We examined whether rectal dose-volume histogram (DVH) parameters were associated with long-term patient-reported gastrointestinal (GI) quality of life (QOL) after conventional (70.2 GyE) or high-dose (79.2 GyE) radiation for prostate cancer. Of 64 men with localized prostate cancer alive with a minimum 7-year follow-up after treatment as part of a randomized trial with either 70.2 GyE or 79.2 GyE of external beam radiation at Massachusetts General Hospital, 56 men (88%) returned a QOL questionnaire, and 50 of those men had DVH information. The DVH parameters of the anterior rectal wall were correlated with patient-reported long-term GI QOL using Pearson correlation and t tests. There was a trend toward an association between increased long-term GI dysfunction and higher V60 (p=0.07), V65 (p = 0.06), V70 (p = 0.09), and V75 (p = 0.09). When dichotomized by their medians, a V60 > 54% (p = 0.04), V70 > 44% (p = 0.06), and V75 > 39% (p = 0.06) were associated with increased long-term GI dysfunction.
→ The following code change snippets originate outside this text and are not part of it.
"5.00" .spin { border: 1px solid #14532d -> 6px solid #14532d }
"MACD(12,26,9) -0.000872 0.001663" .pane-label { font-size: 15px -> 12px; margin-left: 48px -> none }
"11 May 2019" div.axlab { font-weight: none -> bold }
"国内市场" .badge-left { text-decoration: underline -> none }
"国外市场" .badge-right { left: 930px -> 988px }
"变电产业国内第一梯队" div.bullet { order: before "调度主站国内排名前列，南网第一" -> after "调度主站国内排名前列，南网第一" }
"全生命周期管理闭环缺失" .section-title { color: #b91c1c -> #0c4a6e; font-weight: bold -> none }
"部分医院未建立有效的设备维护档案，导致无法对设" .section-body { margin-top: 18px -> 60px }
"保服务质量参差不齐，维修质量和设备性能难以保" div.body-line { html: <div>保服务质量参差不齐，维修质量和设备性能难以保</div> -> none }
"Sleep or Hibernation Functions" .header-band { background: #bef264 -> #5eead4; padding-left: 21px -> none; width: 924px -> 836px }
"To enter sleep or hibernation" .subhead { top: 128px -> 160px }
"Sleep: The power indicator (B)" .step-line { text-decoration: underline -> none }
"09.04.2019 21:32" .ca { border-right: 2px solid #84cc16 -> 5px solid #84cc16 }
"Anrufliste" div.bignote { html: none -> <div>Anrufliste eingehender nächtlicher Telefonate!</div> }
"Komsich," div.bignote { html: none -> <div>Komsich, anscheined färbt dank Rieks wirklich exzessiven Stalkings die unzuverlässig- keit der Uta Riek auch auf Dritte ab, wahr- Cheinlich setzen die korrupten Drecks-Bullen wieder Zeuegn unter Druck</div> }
There was no difference in long-term GI dysfunction between men on the conventional vs. high-dose arms (p = 0.49). Dose-volume histogram parameters of the anterior rectal wall were associated with long-term patient-reported GI QOL after prostate radiation, whereas the dose prescribed to the prostate was not, suggesting that DVH constraints, rather than total prescribed dose, may have the greatest impact on long-term bowel dysfunction, and therefore that continued dose escalation may be feasible if appropriate dose-volume constraints are met.